NISKAYUNA — On the night he was formally approved as the next Niskayuna High School boys’ basketball head coach, Mike Grasso got to work seeing his future players at a local summer league.
While there is plenty of basketball-related work for Grasso to do in his new role, he said the most important thing for him this summer is to start forming a connection with his athletes. The need to do that, he said, was a lesson he learned from his father Joe Grasso, who crafted together a legendary Section II coaching career as the Bishop Maginn football head coach from 1977 to 2015, a span in which he won 204 games.
“One of the things that my father was big on was just getting to know your players on a personal level. Investing in them. Caring about them before the athletics even come into play. That’s one thing that we’ve always harped on,” said the 39-year-old Mike Grasso, whose father died in 2016. “We want to know our players on a personal level, to know their backstory and show them how much you care about them. Then, you go from there.”
Grasso succeeds Ben Smith as Niskayuna’s varsity head coach after receiving Board of Education approval on Monday night. A Niskayuna resident who grew up in Colonie and starred in multiple sports at Bishop Maginn, Grasso played college football at Rhode Island before transferring to play baseball at the University at Albany. An 11th-round MLB draft pick in 2002, Grasso played multiple seasons of professional baseball.
Most recently, Grasso served as an assistant coach for Troy High School football. He said he will give up that role to focus on his head coaching job at Niskayuna.
“That’s the commitment that’s needed for this program,” said Grasso, whose coaching resume also includes prior stints as the head varsity baseball coach at Bishop Maginn and as an assistant coach for the school’s boys’ varsity basketball team under then-head coach Rich Hurley.
An insurance broker at 2001 Central Insurance Agency, Grasso has three young sons already involved in the Niskayuna sports scene at the youth level.
“So I know all the families.
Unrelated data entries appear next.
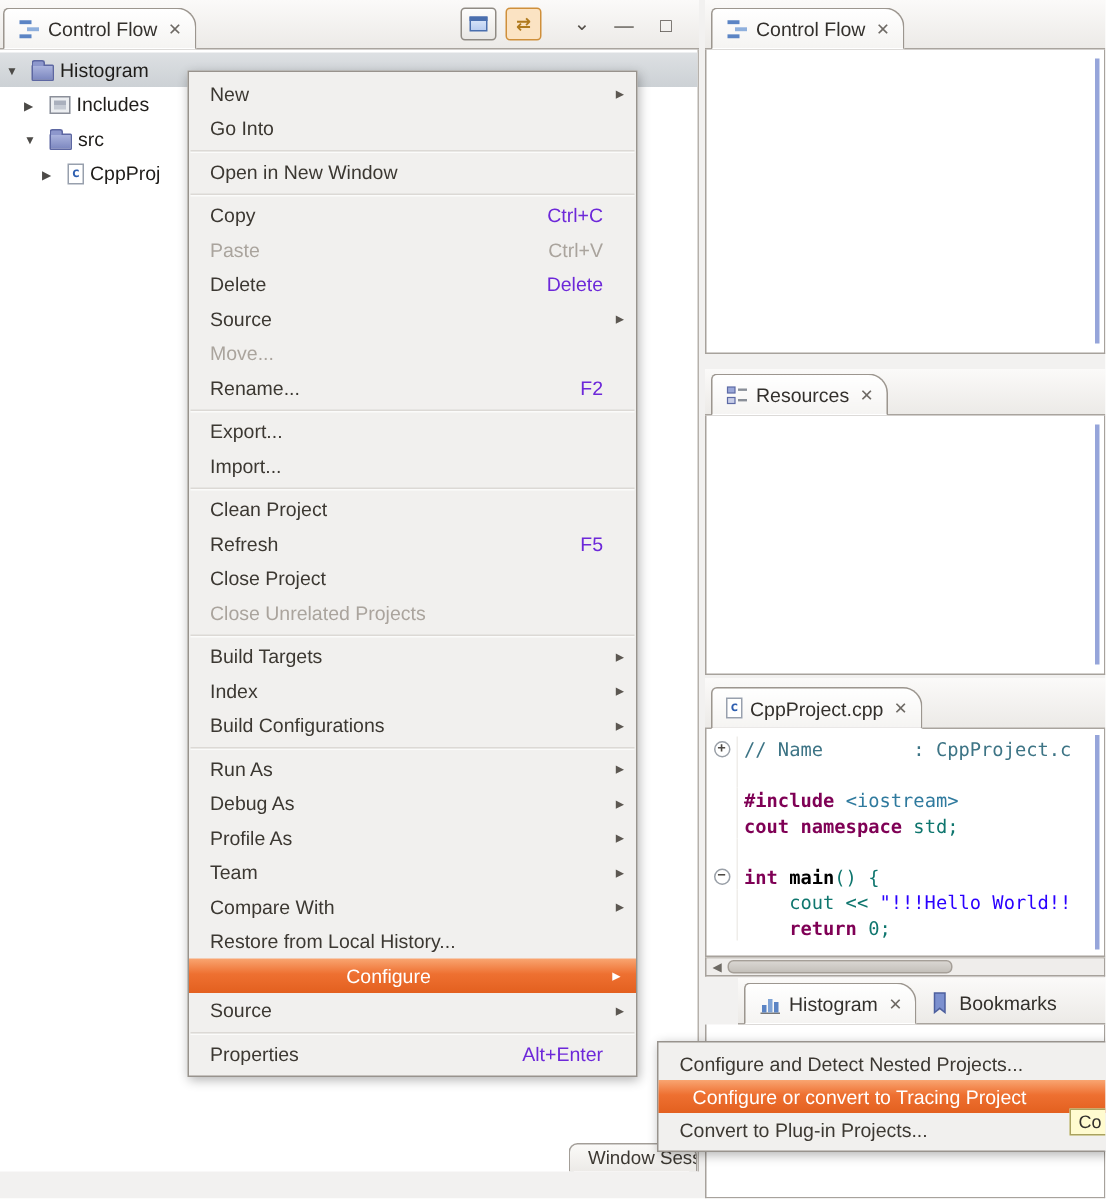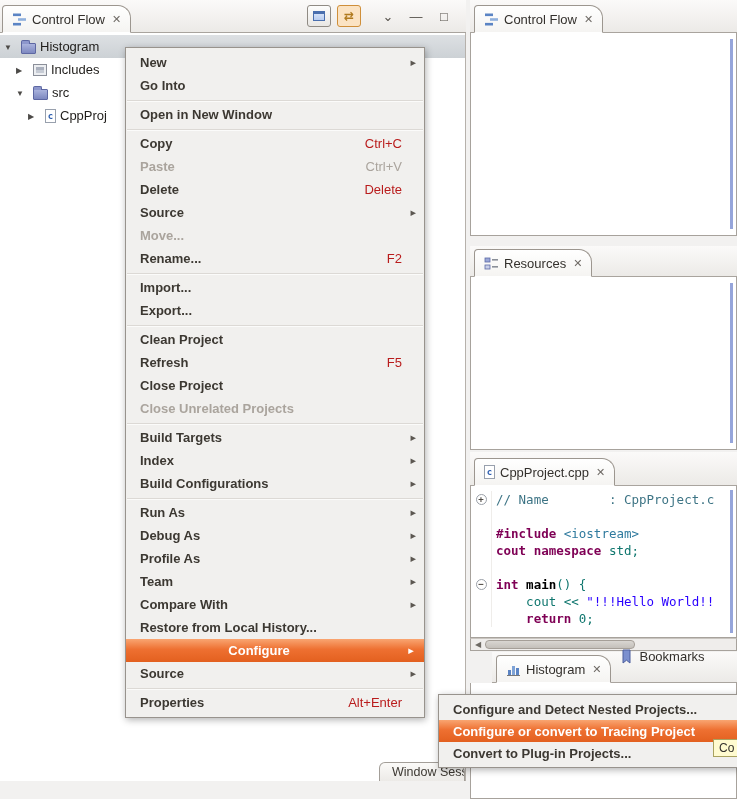--- a/index.html
+++ b/index.html
@@ -14,21 +14,21 @@
     position:absolute; display:flex; align-items:flex-end;
     background:linear-gradient(#fbfaf9,#eceae7);
     border-bottom:1px solid #a9a49e; z-index:2;
   }
   .tab{
     display:flex; align-items:center; gap:5px; height:28px; padding:0 9px;
     background:linear-gradient(#ffffff,#f5f4f2);
     border:1px solid #9c968f; border-bottom:1px solid #fff;
     border-radius:4px 13px 0 0; margin-bottom:-1px; white-space:nowrap;
   }
-  .tab.inactive{ background:transparent; border:none; margin-bottom:12px; padding:0 8px;justify-content:flex-end; }
+  .tab.inactive{ background:transparent; border:none; margin-bottom:0; padding:0 8px;justify-content:flex-end; }
   .tab-label{ color:#33302c; }
   .close{ color:#6e6a65; font-size:11px; font-weight:bold; padding-left:2px; }
   .svgicon{ display:inline-flex; width:15px; height:15px; flex:none; }
   .flexspace{ flex:1; }
   
   .tbtn{
     width:24px; height:22px; border:1px solid #908b84; border-radius:3px;
     background:linear-gradient(#fdfdfc,#e9e7e4);
     display:flex; align-items:center; justify-content:center; margin:0 3px 5px 3px;
   }
@@ -86,22 +86,22 @@
   }
   .hs-arrow{ width:14px; font-size:8px; color:#6e6a64; text-align:center; }
   .hs-thumb{ height:9px; width:150px; background:linear-gradient(#d9d6d2,#c4c0ba);
     border:1px solid #a59f98; border-radius:4px; }
   
   .menu{
     position:absolute; background:#f1f0ee; border:1px solid #98938d;
     box-shadow:1px 2px 7px rgba(0,0,0,.30); padding:3px 0; z-index:50;
   }
   .menu-item{ display:flex; align-items:center; height:23px; padding:0 8px 0 14px; }
-  .mi-label{ flex:1; color:#3c3832; white-space:nowrap;font-weight:bold; }
-  .mi-accel{ color:#b91c1c; margin-left:24px; white-space:nowrap; }
+  .mi-label{ flex:1; color:#3c3832; white-space:nowrap; }
+  .mi-accel{ color:#6d28d9; margin-left:24px; white-space:nowrap; }
   .mi-arrow{ width:10px; text-align:right; color:#5c5751; font-size:11px; margin-left:4px; }
   .menu-item.disabled .mi-label, .menu-item.disabled .mi-accel{ color:#aaa49d; }
   .menu-item.hl{ background:linear-gradient(#f9a571, var(--orange,#ee7031) 45%, #e3601f); }
   .menu-item.hl .mi-label, .menu-item.hl .mi-arrow{ color:#fff;text-align:center; }
   .menu-sep{ height:1px; background:#dcd9d5; margin:3px 1px 2px 1px; box-shadow:0 1px 0 #fbfbfa; }
   .submenu{ z-index:55; }
   .submenu .menu-item{ height:22px; }
   .tooltip{
     position:absolute; left:713px; top:739px; z-index:60;
     background:#fffbd0; border:1px solid #a9a25f; padding:1px 5px;
@@ -293,26 +293,26 @@
         <span class="mi-accel"></span>
         <span class="mi-arrow"></span>
       </div>
       <div class="menu-item">
         <span class="mi-label">Rename...</span>
         <span class="mi-accel">F2</span>
         <span class="mi-arrow"></span>
       </div>
       <div class="menu-sep"></div>
       <div class="menu-item">
+        <span class="mi-label">Export...</span>
+        <span class="mi-accel"></span>
+        <span class="mi-arrow"></span>
+      </div>
+      <div class="menu-item">
         <span class="mi-label">Import...</span>
-        <span class="mi-accel"></span>
-        <span class="mi-arrow"></span>
-      </div>
-      <div class="menu-item">
-        <span class="mi-label">Export...</span>
         <span class="mi-accel"></span>
         <span class="mi-arrow"></span>
       </div>
       <div class="menu-sep"></div>
       <div class="menu-item">
         <span class="mi-label">Clean Project</span>
         <span class="mi-accel"></span>
         <span class="mi-arrow"></span>
       </div>
       <div class="menu-item">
I know all the kids,” Grasso said. “I’m involved in every youth sport. For the last six years, I’ve gotten to know a ton of the families in the community.”
Grasso inherits a program that showed growth last season despite a losing record, and he said he’s ready for the challenge of guiding the Silver Warriors.
“I feel like this was the time to make the jump and see if I can help the school district excel on the basketball court,” Grasso said. “I felt like this was the right time. I’m looking forward to it.”